Thursday, November 22, 2007

Tell me the Truth about SOA

In my time in the IT industry - longer than I care to admit - I have generally worked at the leading edge of new software technology - including relational databases, fourth-generation languages, CASE tools, business intelligence, open distributed processing (ODP) and component-based development.

There were difficulties with all of these technologies - both practical (people simply didn't know how to use them effectively, or were reluctant to make the necessary organizational changes) and rhetorical (vendors making wildly optimistic claims, provoking equally wild counter claims).

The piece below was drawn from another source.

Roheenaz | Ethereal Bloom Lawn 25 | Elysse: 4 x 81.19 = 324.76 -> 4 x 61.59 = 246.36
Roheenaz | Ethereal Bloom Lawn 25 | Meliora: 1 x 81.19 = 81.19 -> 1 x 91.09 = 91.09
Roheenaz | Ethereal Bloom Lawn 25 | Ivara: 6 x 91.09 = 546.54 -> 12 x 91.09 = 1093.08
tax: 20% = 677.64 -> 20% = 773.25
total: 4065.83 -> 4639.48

I sometimes wonder whether there really is more nonsense spoken about SOA than all of these previous technologies put together, or whether it is simply that the nonsense gets greater exposure nowadays (thank-you Internet, thank-you Google, thank-you Blogger).

Even on Wikipedia - often a surprisingly good source of simple information - the articles on SOA and related topics are complicated and confusing. See Wikipedia Category: Service-oriented (business computing). There are some industry models and standards emerging, but most of these are focused on the web services technology stack.

At CBDI, we have always regarded the process as more important than the technology. It isn't what you have that matters most, but what you do with what you have. I had another opportunity to argue this point recently in the pages of IEEE Software, in a debate with Donald Ferguson of Microsoft (formerly Chief Architect of IBM Websphere).

So what is the right process for SOA? We've been working on this for a good while now, and we've decided to make some of this material available through this blog, as a basis for broader collaboration across the industry. What we're hoping to do is open up a wide-ranging discussion about process - what are the problems that an SOA process needs to address, where does an SOA process need to direct the attention of SOA practitioners, and what is the body of knowledge and experience that an SOA process can draw upon?

I intend to return to these broad questions in future posts, and I expect other bloggers will have something to say as well.


Vasu said...

I agree with the fact that SOA is hyped much more than what it actually deserves - the basic tenet that is put forward by industry and vendors clearly indicates that SOA process is no different from "Good Business Modeling and Decomposition" except that there is more emphasis on streamlining, standards and products (that adhere to these standards).

Vasu, Wipro

Richard Veryard said...

Thanks for your comment. I have posted an answer here: Good Business Modelling and Decomposition.